YOUR TASK. Please give all of the data again, character for character, and drop the pictures.

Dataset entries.
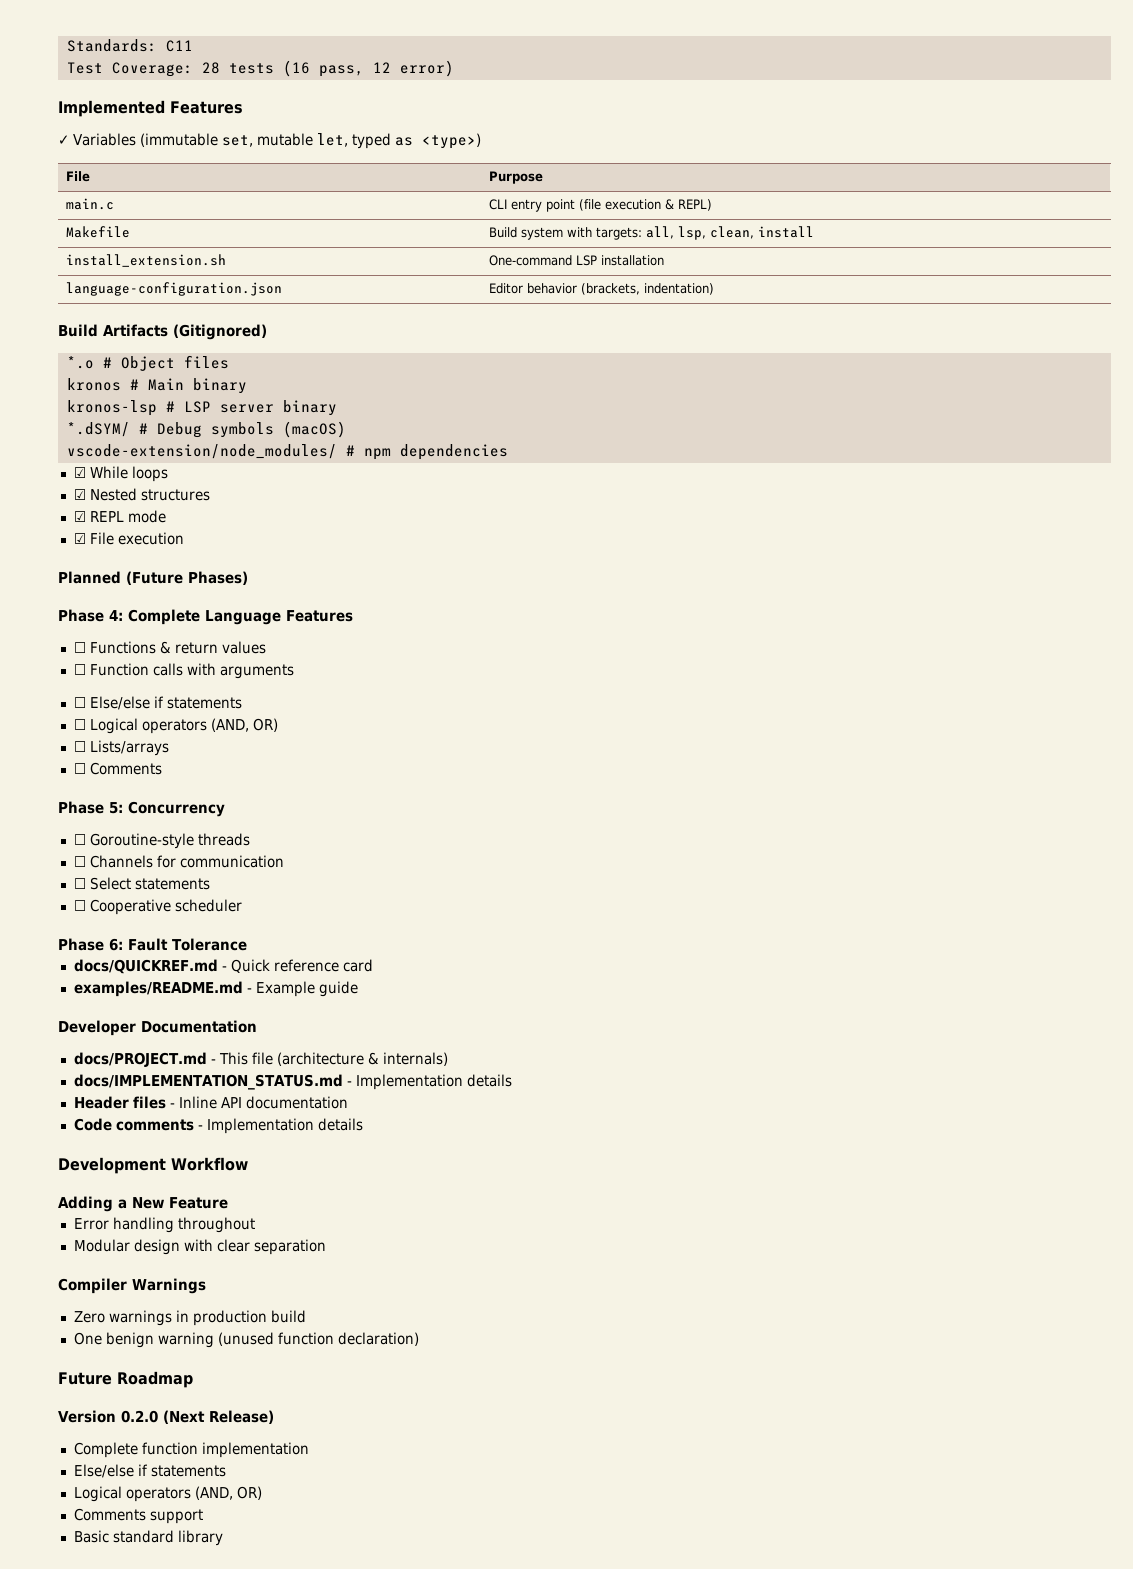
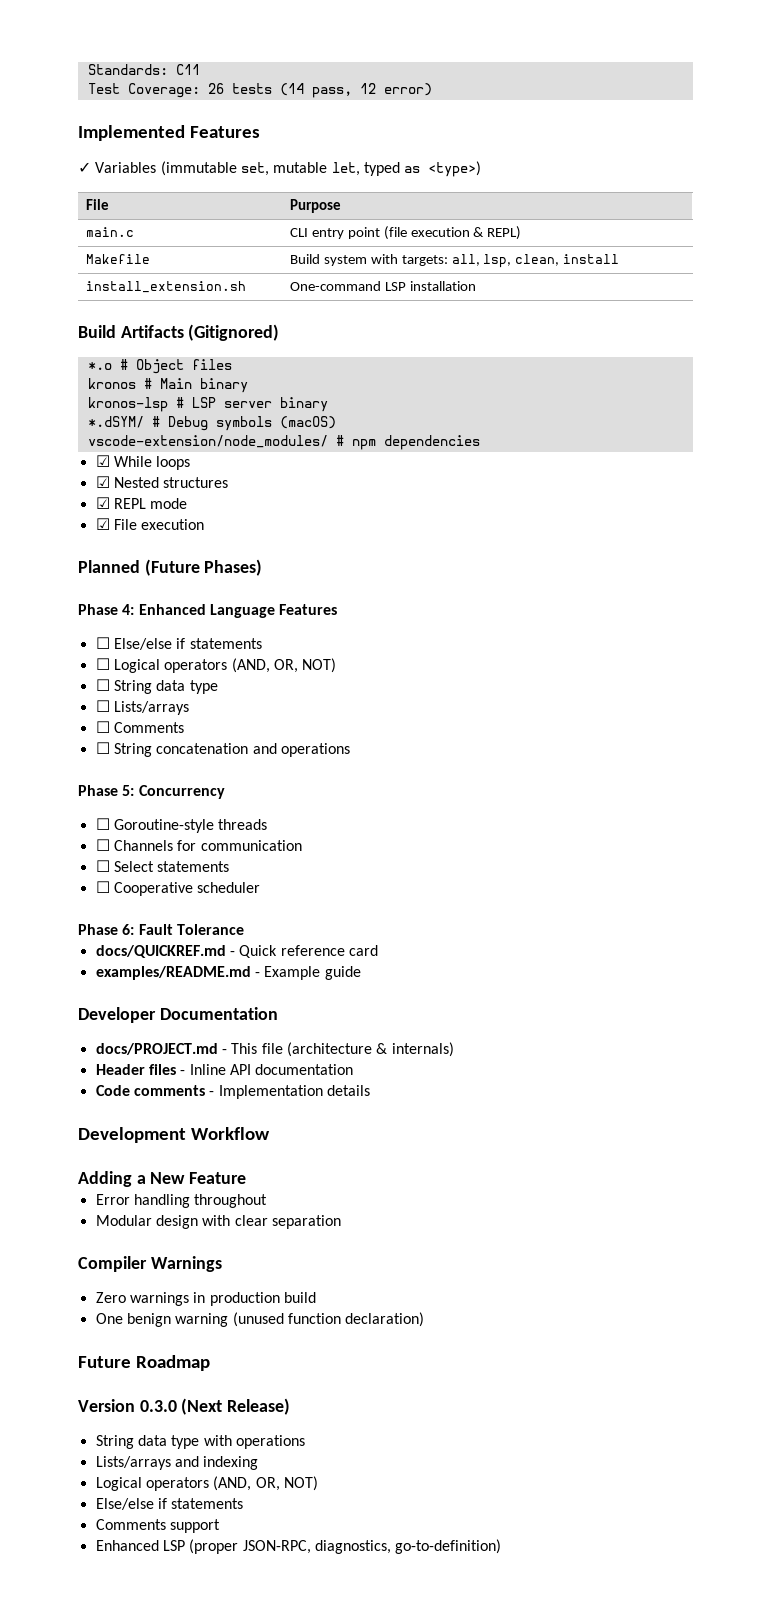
- Test Coverage: 28 tests (16 pass, 12 error)
+ Test Coverage: 26 tests (14 pass, 12 error)
- language-configuration.json | Editor behavior (brackets, indentation)
- Phase 4: Complete Language Features
+ Phase 4: Enhanced Language Features
- ☐ Functions & return values
- ☐ Function calls with arguments
- ☐ Logical operators (AND, OR)
+ ☐ Logical operators (AND, OR, NOT)
+ ☐ String data type
+ ☐ String concatenation and operations
- docs/IMPLEMENTATION_STATUS.md - Implementation details
- Version 0.2.0 (Next Release)
+ Version 0.3.0 (Next Release)
- Complete function implementation
+ String data type with operations
+ Lists/arrays and indexing
+ Logical operators (AND, OR, NOT)
  Else/else if statements
- Logical operators (AND, OR)
  Comments support
- Basic standard library
+ Enhanced LSP (proper JSON-RPC, diagnostics, go-to-definition)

TASK OUTPUT.
- Test Coverage: 28 tests (16 pass, 12 error)
+ Test Coverage: 26 tests (14 pass, 12 error)
- language-configuration.json | Editor behavior (brackets, indentation)
- Phase 4: Complete Language Features
+ Phase 4: Enhanced Language Features
- ☐ Functions & return values
- ☐ Function calls with arguments
- ☐ Logical operators (AND, OR)
+ ☐ Logical operators (AND, OR, NOT)
+ ☐ String data type
+ ☐ String concatenation and operations
- docs/IMPLEMENTATION_STATUS.md - Implementation details
- Version 0.2.0 (Next Release)
+ Version 0.3.0 (Next Release)
- Complete function implementation
+ String data type with operations
+ Lists/arrays and indexing
+ Logical operators (AND, OR, NOT)
  Else/else if statements
- Logical operators (AND, OR)
  Comments support
- Basic standard library
+ Enhanced LSP (proper JSON-RPC, diagnostics, go-to-definition)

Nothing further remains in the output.